(Stored data entries)

________________________

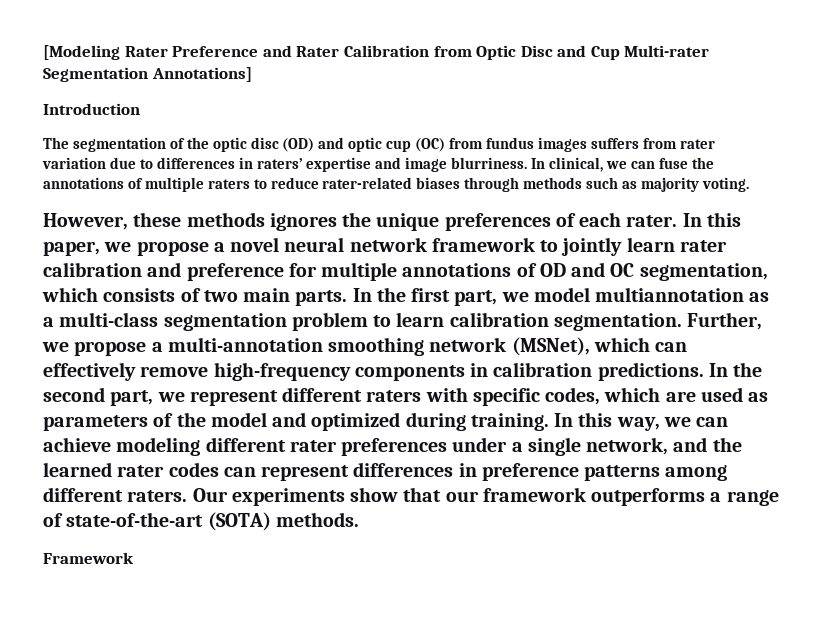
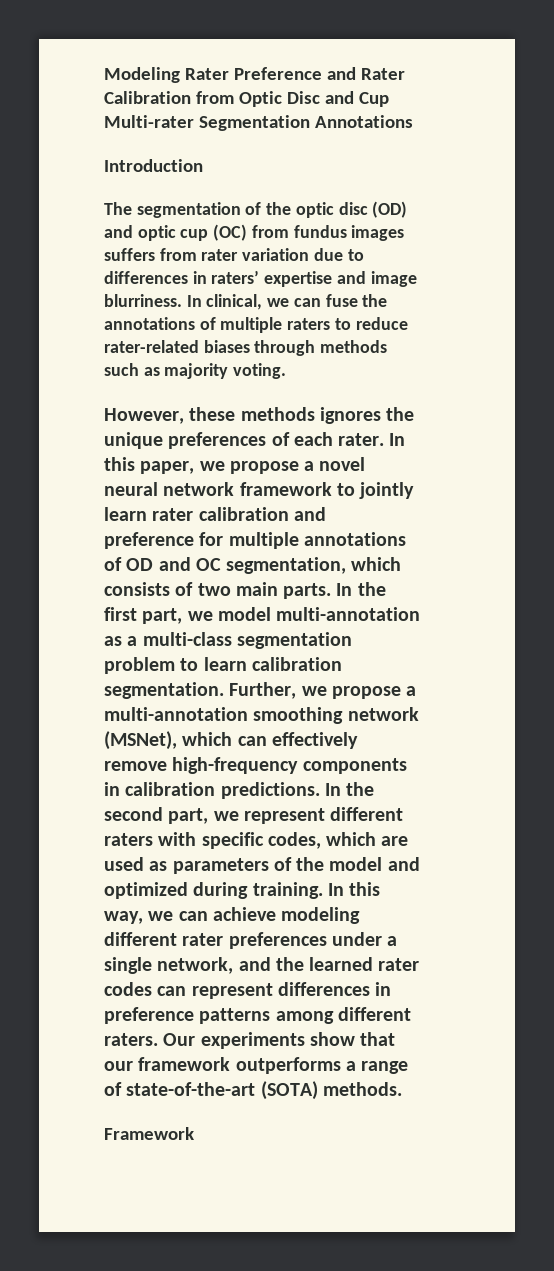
- [Modeling Rater Preference and Rater Calibration from Optic Disc and Cup Multi-rater Segmentation Annotations]
+ Modeling Rater Preference and Rater Calibration from Optic Disc and Cup Multi-rater Segmentation Annotations
- In the first part, we model multiannotation as a multi-class segmentation problem to learn calibration segmentation.
+ In the first part, we model multi-annotation as a multi-class segmentation problem to learn calibration segmentation.

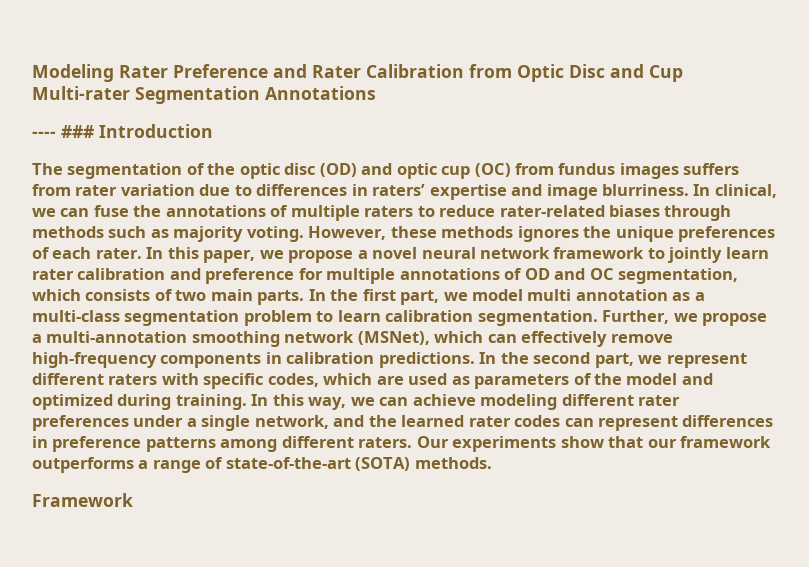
- Introduction
+ ---- ### Introduction
- In clinical, we can fuse the annotations of multiple raters to reduce rater-related biases through methods such as majority voting.
- However, these methods ignores the unique preferences of each rater.
+ In clinical, we can fuse the annotations of multiple raters to reduce rater-related biases through methods such as majority voting. However, these methods ignores the unique preferences of each rater.
- In the first part, we model multi-annotation as a multi-class segmentation problem to learn calibration segmentation.
+ In the first part, we model multi annotation as a multi-class segmentation problem to learn calibration segmentation.

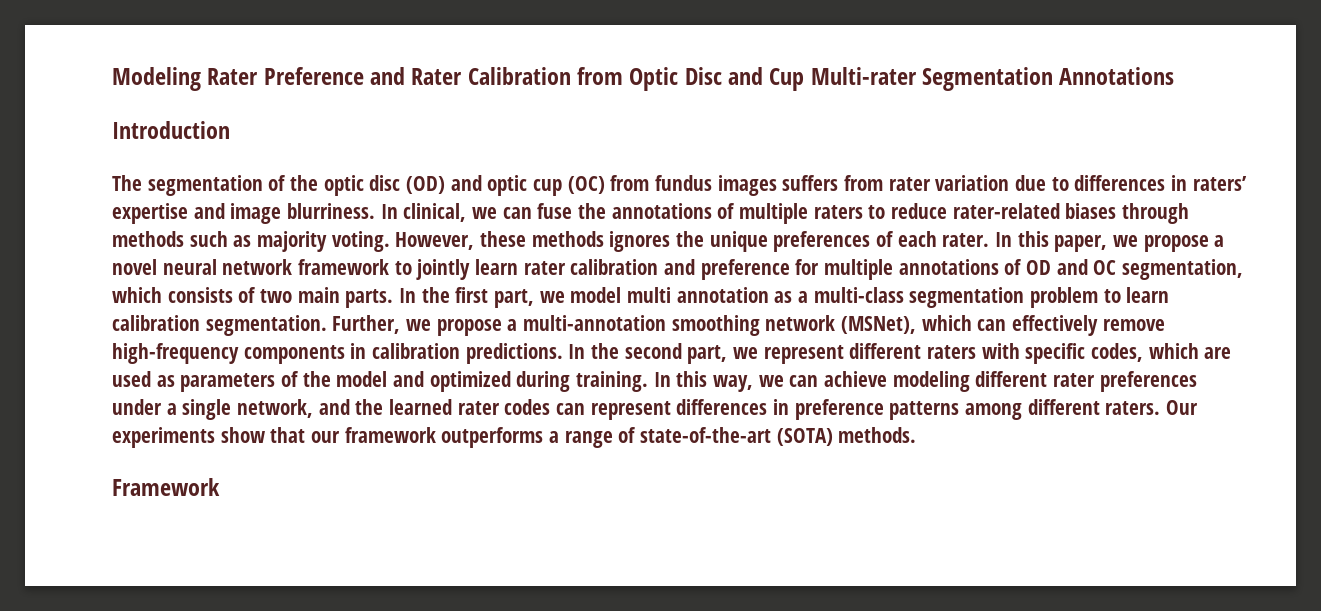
- ---- ### Introduction
+ Introduction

________________________

**Your objective**
Go through the records above and copy every line holding the word "these".

**Response to this exercise**
- However, these methods ignores the unique preferences of each rater.
+ In clinical, we can fuse the annotations of multiple raters to reduce rater-related biases through methods such as majority voting. However, these methods ignores the unique preferences of each rater.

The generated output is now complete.